I'm leaning toward taking the 49ers. They're the better team, just as the Rams were last year, and they should be able to win. Besides, Spurrier is planning to use quarterbacks Sage Rosenfels and Danny Wuerffel in this game and hold Shane Matthews (the most-experienced QB on the roster) until the Skins' next outing.

Spurrier's NFL coaching debut isn't the only debut on tap. The Houston Texans enter the league with an exhibition game against the Giants and John Madden makes his "Monday Night Football" debut in the Hall of Fame Game on Monday night.

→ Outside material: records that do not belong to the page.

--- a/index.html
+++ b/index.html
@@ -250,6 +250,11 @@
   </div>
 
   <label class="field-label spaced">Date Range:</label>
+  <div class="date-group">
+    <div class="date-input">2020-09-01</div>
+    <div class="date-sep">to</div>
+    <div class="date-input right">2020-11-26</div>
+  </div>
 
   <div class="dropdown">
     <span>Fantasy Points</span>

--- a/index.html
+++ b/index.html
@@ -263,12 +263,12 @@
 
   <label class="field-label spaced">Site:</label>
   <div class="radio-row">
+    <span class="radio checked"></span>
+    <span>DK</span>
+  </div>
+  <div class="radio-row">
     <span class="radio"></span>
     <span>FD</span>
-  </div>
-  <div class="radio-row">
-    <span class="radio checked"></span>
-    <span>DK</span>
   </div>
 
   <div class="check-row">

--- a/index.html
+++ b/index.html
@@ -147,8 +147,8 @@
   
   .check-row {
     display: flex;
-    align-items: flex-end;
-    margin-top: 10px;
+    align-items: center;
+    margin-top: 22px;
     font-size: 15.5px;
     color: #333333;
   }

The Giants opened as a 3 1/2-point favorite, but a little money has come in on the expansion Texans to move the line to 3. I would definitely pass on this game.

Lighting up the sky

For those who don't care to watch the first NFL preseason game and want to cling to baseball season a little longer, the hottest ticket in town Saturday will be the Las Vegas 51s, the L.A. Dodgers' AAA affiliate, taking on the Memphis Redbirds at 7 p.m. at Cashman Field.

Aaron Artman, director of marketing and communications for the 51s, said that only between 500 and 1,000 tickets will be set aside for the game-day walk-up crowd, though he adds that the seating capacity of 9,334 might be expanded to seat people on the grassy berms along the outfield lines.

There are several reasons Saturday's game is expected to sell out, the least of which is that the 51s have a record of 65-46 through Wednesday and hold a double-digit-game lead in the Pacific Coast League's Southern Division.

Kevin Brown, who has been among the best pitchers in the majors the past decade when he's healthy, is on a rehabilitation assignment and will start for the 51s. He will be limited to a 50-pitch count.

But the main attraction is a fireworks display - always a big family draw at 51s games - which begins immediately after the final out.